Looper (YouTube Channel on go-to source for the movies, TV shows and video games):

Even before the Keanussance brought upon by John Wick, Keanu Reeves had enjoyed a long and illustrious career as an action movie star.

[Dialogue]: “You wanted me back. I’m back.”

Looper (YouTube Channel on go-to source for the movies, TV shows and video games):

His turns in Speed and Point Break first demonstrated his big screen combat skills, before The Matrix put him on the martial arts map, and his recent movies have shown off even more of the actor’s fighting skills. But despite battling Agent Smith and facing down the Russian mob, Reeves has never actually earned a black belt. Reeves has a bit of a sporty background, as he was a successful hockey goalie during his school years. But for the titular role of John Wick, he had to learn both judo and Brazilian Jiu-Jitsu, since many of the action sequences in the movies feature moves that are very common in BJJ. Since he started from the bottom, he earned a white belt and has been steadily working his way up. In 2017, he was awarded an honorary black belt, but he has yet to earn the real thing. Brazilian Jiu-Jitsu is one of the most popular forms of martial arts for actors.

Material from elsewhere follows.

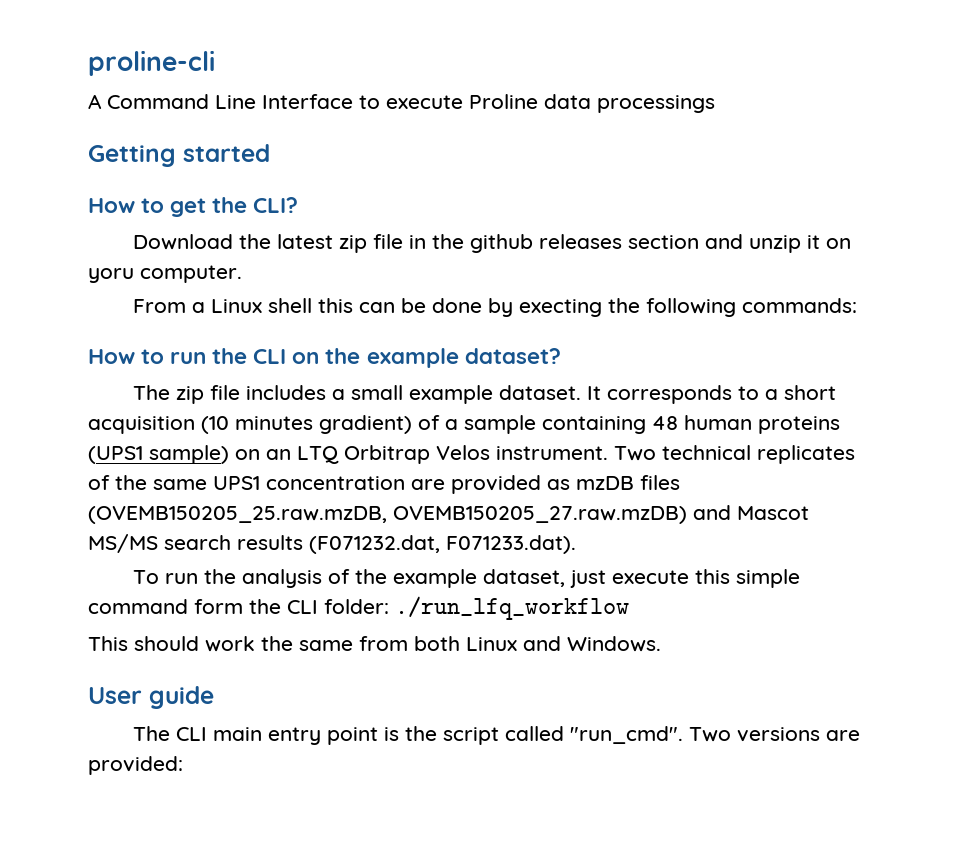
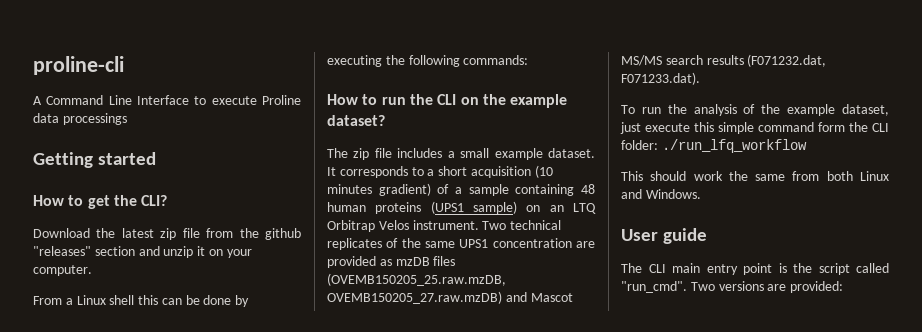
- Download the latest zip file in the github releases section and unzip it on yoru computer.
+ Download the latest zip file from the github "releases" section and unzip it on your computer.
- From a Linux shell this can be done by execting the following commands:
+ From a Linux shell this can be done by executing the following commands:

Looper (YouTube Channel on go-to source for the movies, TV shows and video games):

One such practitioner was the late Paul Walker, who loved BJJ but never got his black belt, at least while he was alive. Walker was an enthusiastic student of BJJ. He even made sure his movies included action scenes that highlighted his skills instead of simple punches and kicks,and techniques from his training sessions were included throughout the Fast and Furious franchise. Walker trained for almost ten years under Ricardo Miller at Paragon Brazilian Jiu-Jitsu in Los Angeles, and wanted more than anything to be a black belt. He knew he’d have to earn it, however, and once said: “I will get my black belt, even if I need to get it in my coffin.” Tragically, Walker fell shy of his goal before he died in a car accident in 2013. Miller posthumously awarded Walker a black belt at his memorial service.